→ **Work request**
Transcribe nothing but the lines from the one with "[88,470,158,487] db:migrate ->" to the end of the entries, both included, keeping each exact and leaving every picture out.

→ **Dataset records**
•••
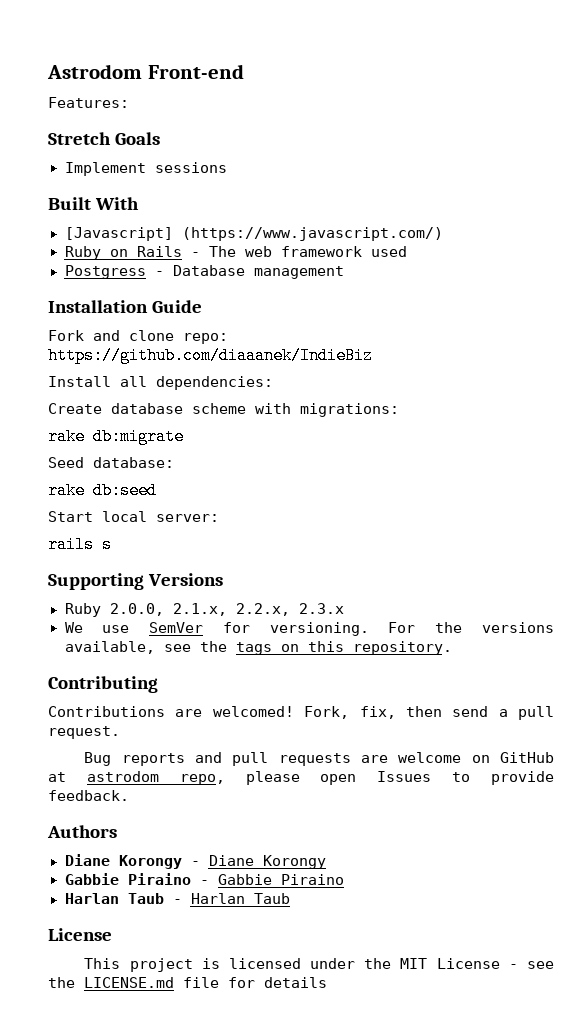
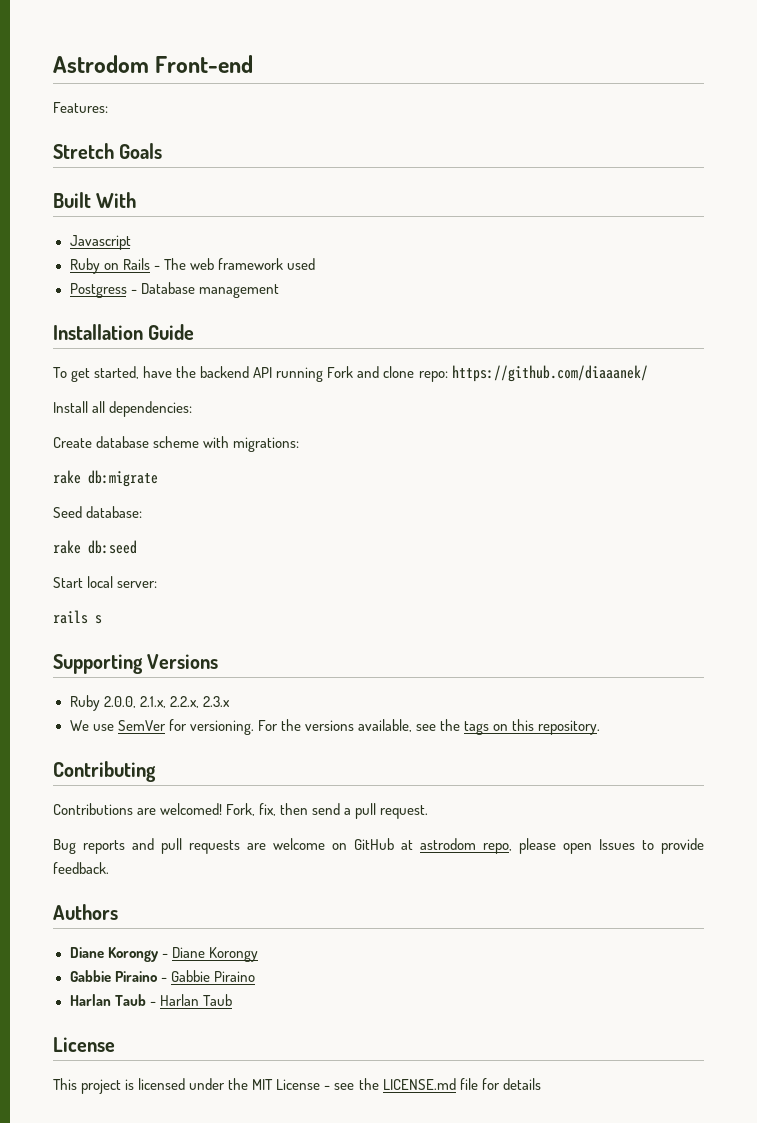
[64,162,227,176] // Implement sessions -> (163, 151) none
[64,227,443,241] [Javascript] (https://www.javascript.com/) -> [69,235,131,250] Javascript
(203, 306) none -> [53,366,324,382] To get started, have the backend API running
[48,347,373,364] https://github.com/diaaanek/IndieBiz -> [451,365,648,382] https://github.com/diaaanek/

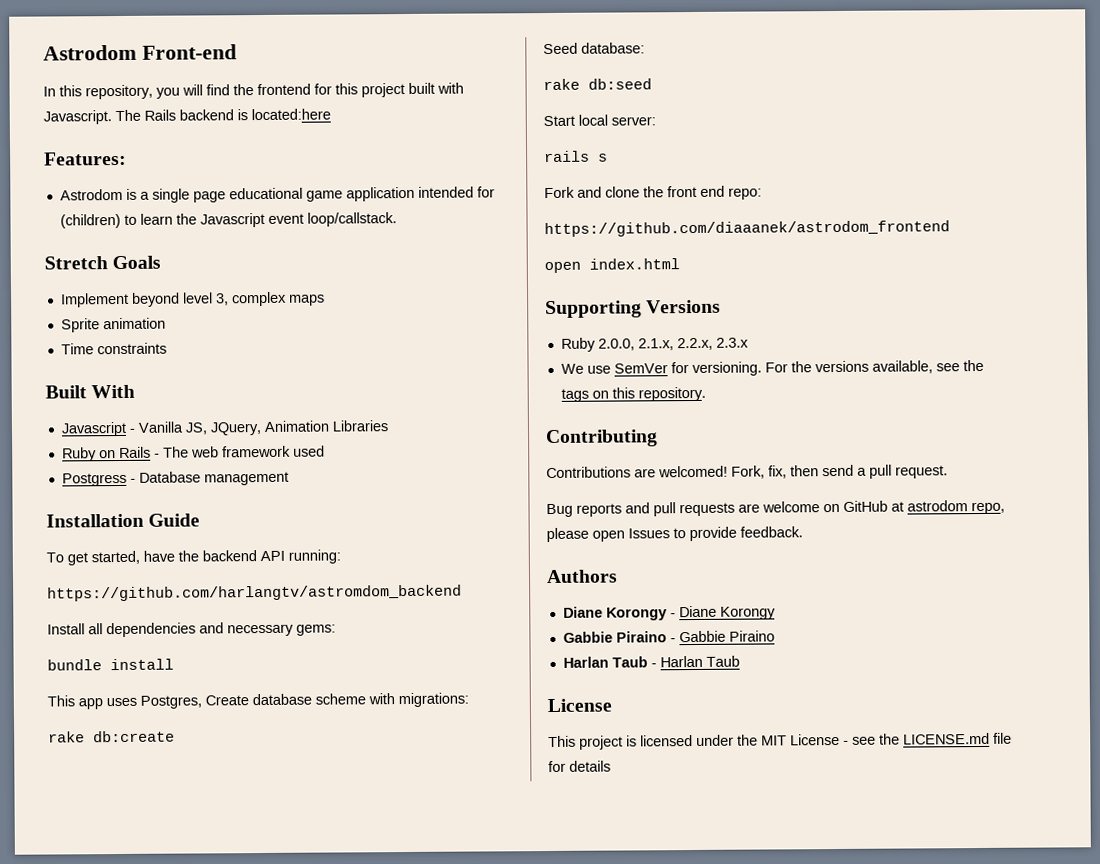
[53,102,108,113] [53,143,163,159] [53,192,137,208] [69,235,131,250] Features: // Stretch Goals // Built With // Javascript -> [43,82,464,100] [43,108,331,125] [44,151,127,166] [59,186,495,203] [59,212,397,229] [44,255,162,270] [60,291,325,308] [60,317,166,333] [60,342,167,355] [45,384,136,399] [60,420,388,437] In this repository, you will find the frontend for this project built with Javascript. The Rails backend is located:here // Features: // Astrodom is a single page educational game application intended for (children) to learn the Javascript event loop/callstack. // Stretch Goals // Implement beyond level 3, complex maps // Sprite animation // Time constraints // Built With // Javascript - Vanilla JS, JQuery, Animation Libraries
[276,365,648,382] [53,401,193,417] running Fork and clone repo: https://github.com/diaaanek/ // Install all dependencies: // -> [288,549,341,564] [47,584,462,602] [47,622,336,638] [47,658,174,671] [47,695,202,710] running: // https://github.com/harlangtv/astromdom_backend // Install all dependencies and necessary gems: // bundle install // This app uses Postgres,
[88,470,158,487] db:migrate -> [93,730,175,743] db:create
(102, 619) none -> [544,185,762,200] [544,220,950,238] [544,258,680,274] // Fork and clone the front end repo: // https://github.com/diaaanek/astrodom_frontend // open index.html

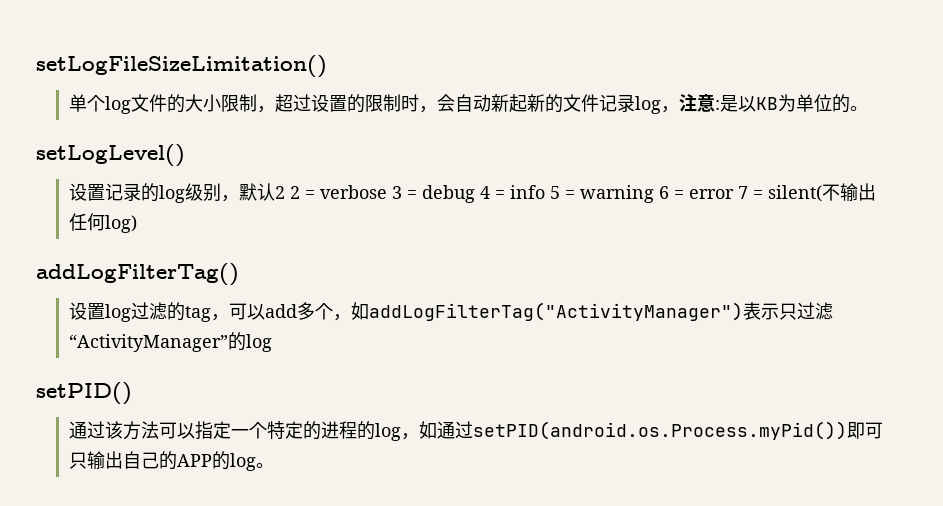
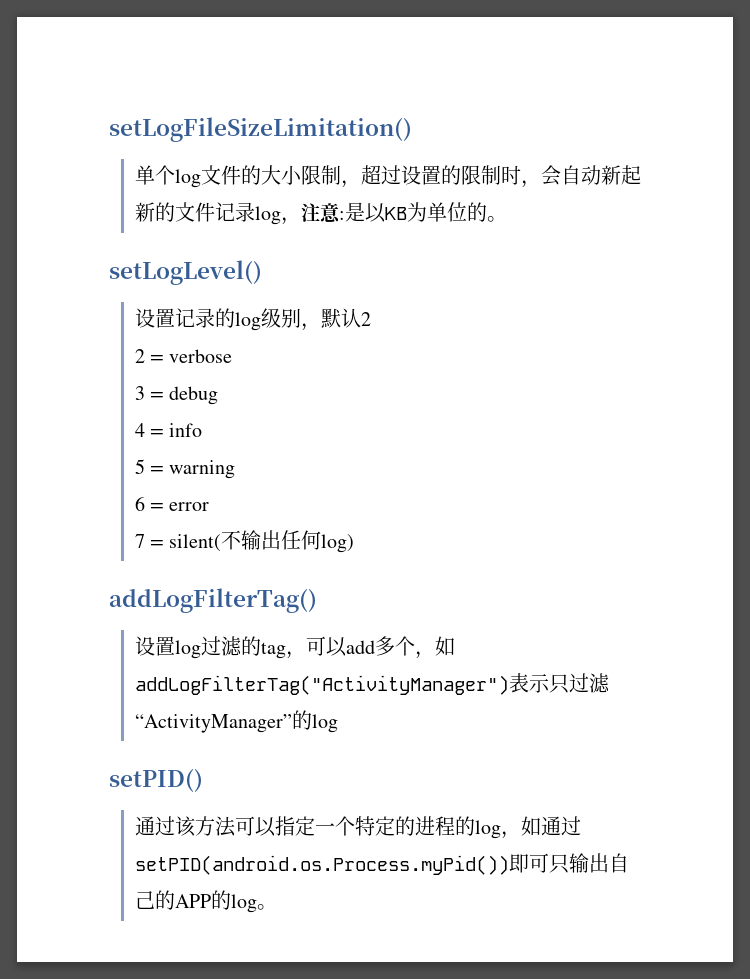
(286, 192) none -> (371, 319) //
(388, 192) none -> (233, 356) //
(476, 194) none -> (219, 395) //
(546, 192) none -> (203, 430) //
(655, 194) none -> (236, 469) //
(735, 194) none -> (210, 506) //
•••
→ **Exercise output**
[88,470,158,487] db:migrate -> [93,730,175,743] db:create
(102, 619) none -> [544,185,762,200] [544,220,950,238] [544,258,680,274] // Fork and clone the front end repo: // https://github.com/diaaanek/astrodom_frontend // open index.html

(286, 192) none -> (371, 319) //
(388, 192) none -> (233, 356) //
(476, 194) none -> (219, 395) //
(546, 192) none -> (203, 430) //
(655, 194) none -> (236, 469) //
(735, 194) none -> (210, 506) //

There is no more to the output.